> What to work on:
Search the records for "margin" and copy each line that holds it.

START Input records

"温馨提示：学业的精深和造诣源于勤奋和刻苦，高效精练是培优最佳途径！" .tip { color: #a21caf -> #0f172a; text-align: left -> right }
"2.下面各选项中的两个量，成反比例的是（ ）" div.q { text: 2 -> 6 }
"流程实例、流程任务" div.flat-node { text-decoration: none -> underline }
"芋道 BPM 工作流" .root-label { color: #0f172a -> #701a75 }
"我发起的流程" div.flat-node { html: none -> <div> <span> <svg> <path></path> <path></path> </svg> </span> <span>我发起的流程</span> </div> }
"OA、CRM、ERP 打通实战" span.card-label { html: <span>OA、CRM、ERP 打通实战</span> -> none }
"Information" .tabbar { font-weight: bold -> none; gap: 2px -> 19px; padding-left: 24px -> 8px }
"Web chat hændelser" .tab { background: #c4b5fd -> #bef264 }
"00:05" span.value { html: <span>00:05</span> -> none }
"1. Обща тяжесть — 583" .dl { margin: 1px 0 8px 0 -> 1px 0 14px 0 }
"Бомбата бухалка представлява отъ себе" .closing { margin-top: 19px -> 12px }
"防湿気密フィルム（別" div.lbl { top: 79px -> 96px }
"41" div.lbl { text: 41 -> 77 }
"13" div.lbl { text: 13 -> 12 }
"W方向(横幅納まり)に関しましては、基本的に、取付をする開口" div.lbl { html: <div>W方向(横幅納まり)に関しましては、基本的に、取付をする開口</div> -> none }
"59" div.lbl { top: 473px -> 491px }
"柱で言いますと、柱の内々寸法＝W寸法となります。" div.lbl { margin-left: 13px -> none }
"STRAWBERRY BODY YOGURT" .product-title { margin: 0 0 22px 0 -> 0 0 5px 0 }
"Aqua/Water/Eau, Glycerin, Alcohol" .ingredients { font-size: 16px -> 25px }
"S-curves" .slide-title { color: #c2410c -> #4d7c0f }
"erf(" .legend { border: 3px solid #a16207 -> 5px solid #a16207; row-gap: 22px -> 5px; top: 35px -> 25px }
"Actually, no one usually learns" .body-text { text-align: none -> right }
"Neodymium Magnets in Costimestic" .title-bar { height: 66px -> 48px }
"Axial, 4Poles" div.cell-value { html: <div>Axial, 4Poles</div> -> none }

END Input records

> Exercise response:
"1. Обща тяжесть — 583" .dl { margin: 1px 0 8px 0 -> 1px 0 14px 0 }
"Бомбата бухалка представлява отъ себе" .closing { margin-top: 19px -> 12px }
"柱で言いますと、柱の内々寸法＝W寸法となります。" div.lbl { margin-left: 13px -> none }
"STRAWBERRY BODY YOGURT" .product-title { margin: 0 0 22px 0 -> 0 0 5px 0 }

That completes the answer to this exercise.